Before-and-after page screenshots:
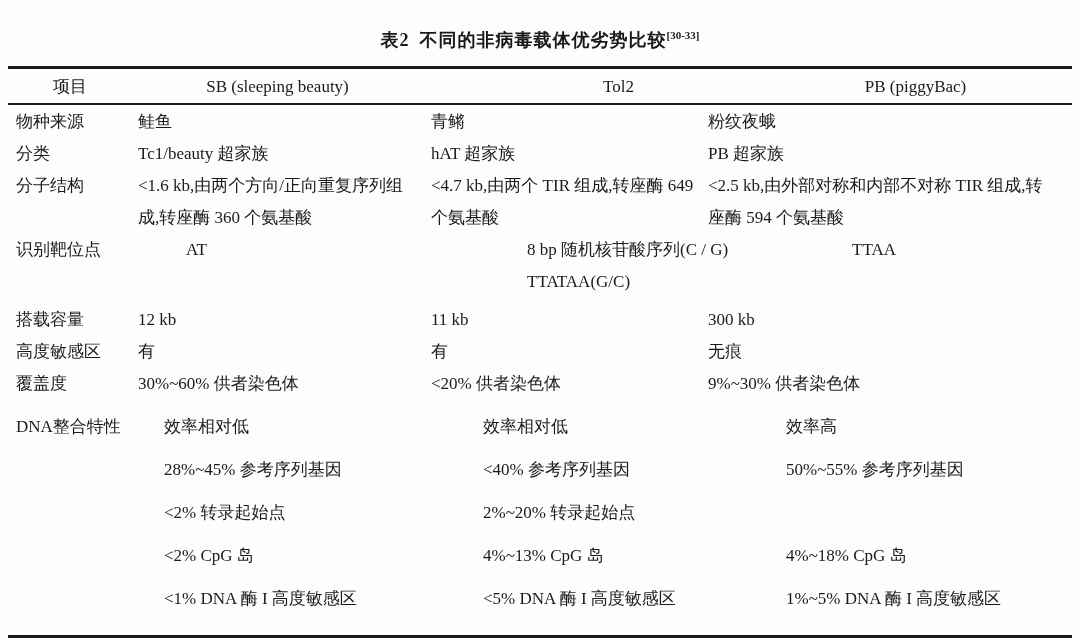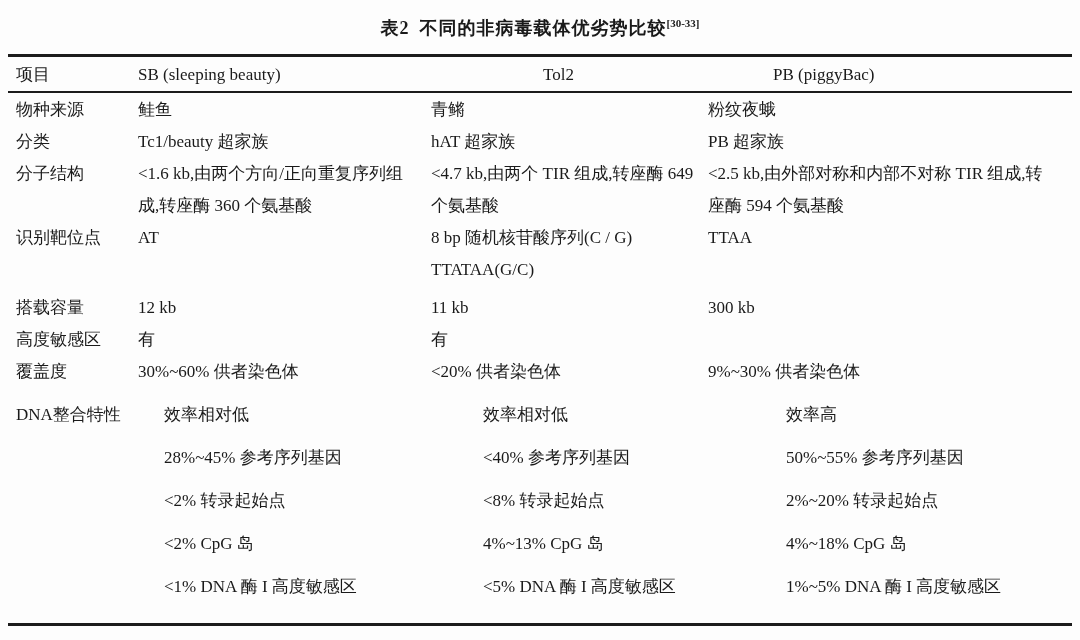--- a/index.html
+++ b/index.html
@@ -10,7 +10,7 @@
     font-family: "Liberation Serif", "DejaVu Serif", serif;
     overflow: hidden;
   }
-  .page { width: 1080px; height: 640px; padding-top: 16px; border-radius: 27px; }
+  .page { width: 1080px; height: 640px; padding-top: 28px; border-radius: 27px; }
 
   .table-title {
     text-align: center;

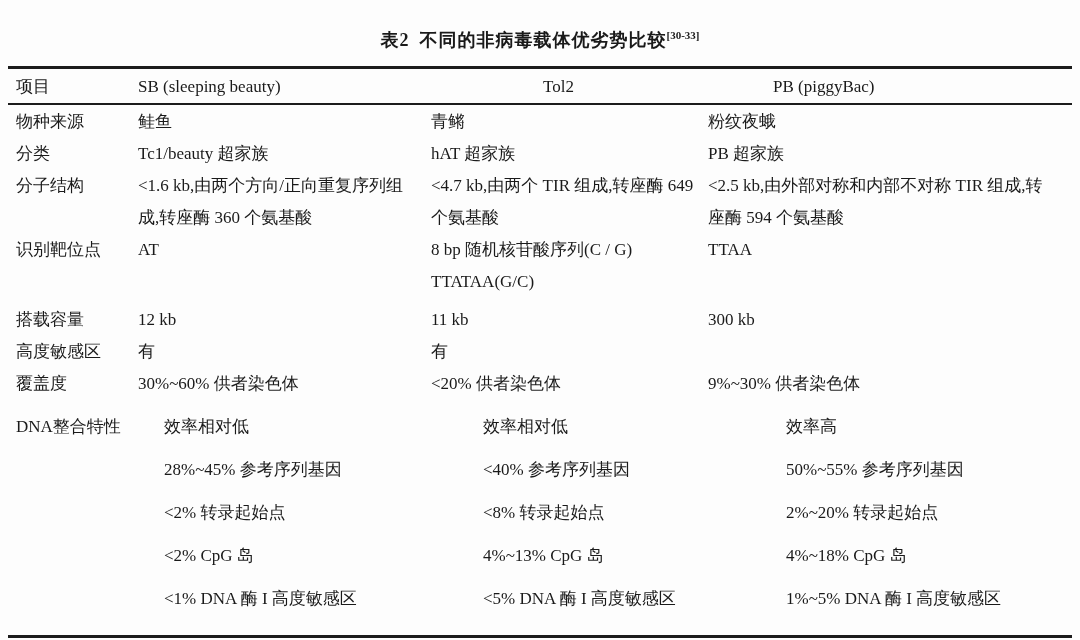--- a/index.html
+++ b/index.html
@@ -38,7 +38,7 @@
     border-bottom: 2px solid #1c1c1c;
     padding: 0;
   }
-  .thead .cell { line-height: 33px; padding-top: 1px; }
+  .thead .cell { line-height: 33px; padding-top: 1px; text-align: center; }
   .thead .c1 { padding-left: 8px; }
   .thead .c3 { padding-left: 112px; }
   .thead .c4 { padding-left: 65px; }

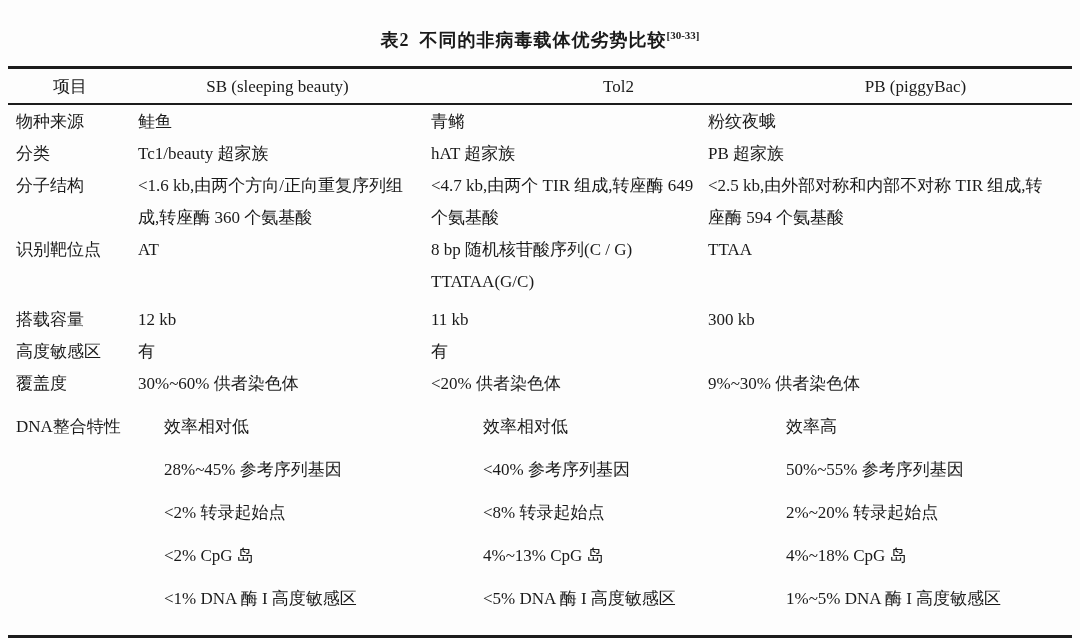--- a/index.html
+++ b/index.html
@@ -57,7 +57,7 @@
   }
   .c1 { padding-left: 8px; }
 
-  .row.pad-after { padding-bottom: 6px; }
+  .row.pad-after { padding-bottom: 6px; gap: 48px; }
   .row.gap-top   { padding-top: 11px; gap: 26px; }
 </style>
 </head>

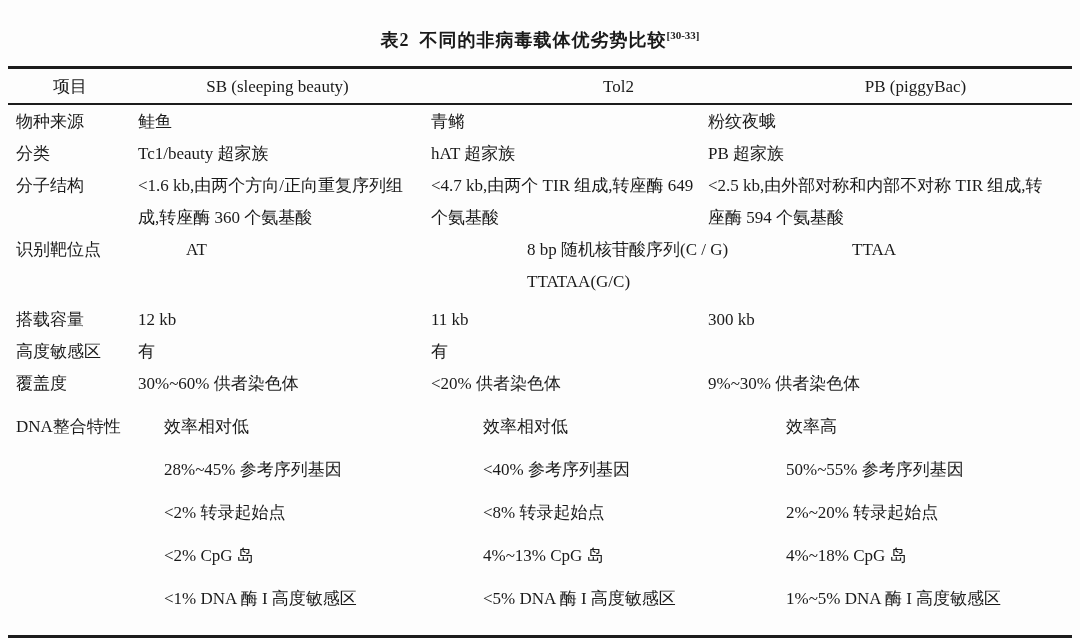--- a/index.html
+++ b/index.html
@@ -120,6 +120,7 @@
         <div class="cell c1">高度敏感区</div>
         <div class="cell c2">有</div>
         <div class="cell c3">有</div>
+        <div class="cell c4">无痕</div>
       </div>
 
       <div class="row">

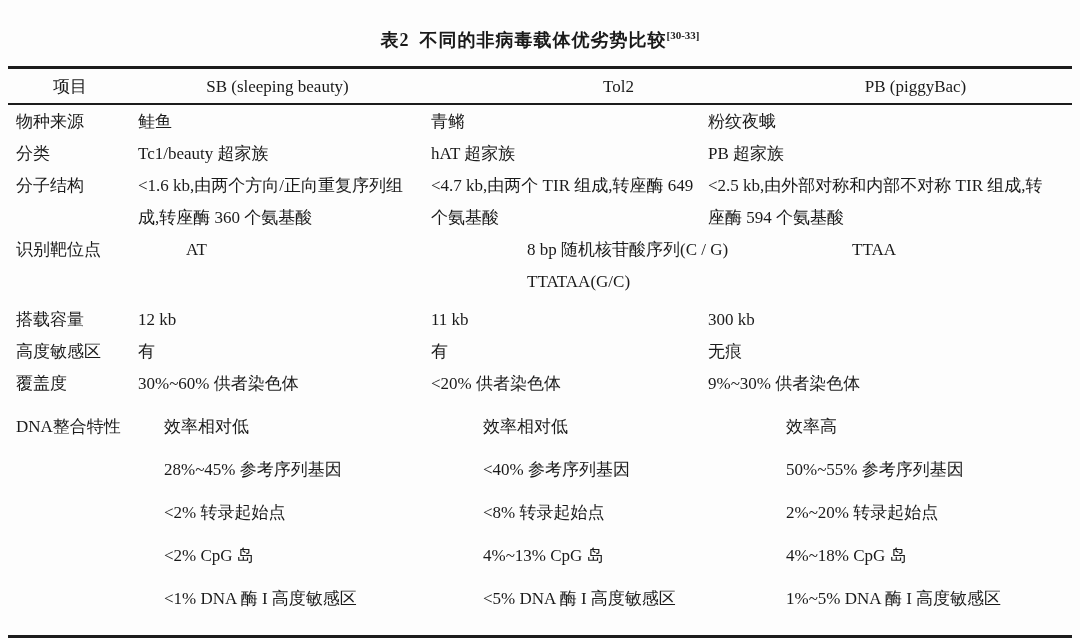--- a/index.html
+++ b/index.html
@@ -147,7 +147,6 @@
       <div class="row gap-top">
         <div class="cell c1"></div>
         <div class="cell c2">&lt;2% 转录起始点</div>
-        <div class="cell c3">&lt;8% 转录起始点</div>
         <div class="cell c4">2%~20% 转录起始点</div>
       </div>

_About this task_
Write out all the records exactly, omitting the images.

_Answer_
--- a/index.html
+++ b/index.html
@@ -10,7 +10,7 @@
     font-family: "Liberation Serif", "DejaVu Serif", serif;
     overflow: hidden;
   }
-  .page { width: 1080px; height: 640px; padding-top: 16px; border-radius: 27px; }
+  .page { width: 1080px; height: 640px; padding-top: 28px; border-radius: 27px; }
 
   .table-title {
     text-align: center;

--- a/index.html
+++ b/index.html
@@ -38,7 +38,7 @@
     border-bottom: 2px solid #1c1c1c;
     padding: 0;
   }
-  .thead .cell { line-height: 33px; padding-top: 1px; }
+  .thead .cell { line-height: 33px; padding-top: 1px; text-align: center; }
   .thead .c1 { padding-left: 8px; }
   .thead .c3 { padding-left: 112px; }
   .thead .c4 { padding-left: 65px; }

--- a/index.html
+++ b/index.html
@@ -57,7 +57,7 @@
   }
   .c1 { padding-left: 8px; }
 
-  .row.pad-after { padding-bottom: 6px; }
+  .row.pad-after { padding-bottom: 6px; gap: 48px; }
   .row.gap-top   { padding-top: 11px; gap: 26px; }
 </style>
 </head>

--- a/index.html
+++ b/index.html
@@ -120,6 +120,7 @@
         <div class="cell c1">高度敏感区</div>
         <div class="cell c2">有</div>
         <div class="cell c3">有</div>
+        <div class="cell c4">无痕</div>
       </div>
 
       <div class="row">

--- a/index.html
+++ b/index.html
@@ -147,7 +147,6 @@
       <div class="row gap-top">
         <div class="cell c1"></div>
         <div class="cell c2">&lt;2% 转录起始点</div>
-        <div class="cell c3">&lt;8% 转录起始点</div>
         <div class="cell c4">2%~20% 转录起始点</div>
       </div>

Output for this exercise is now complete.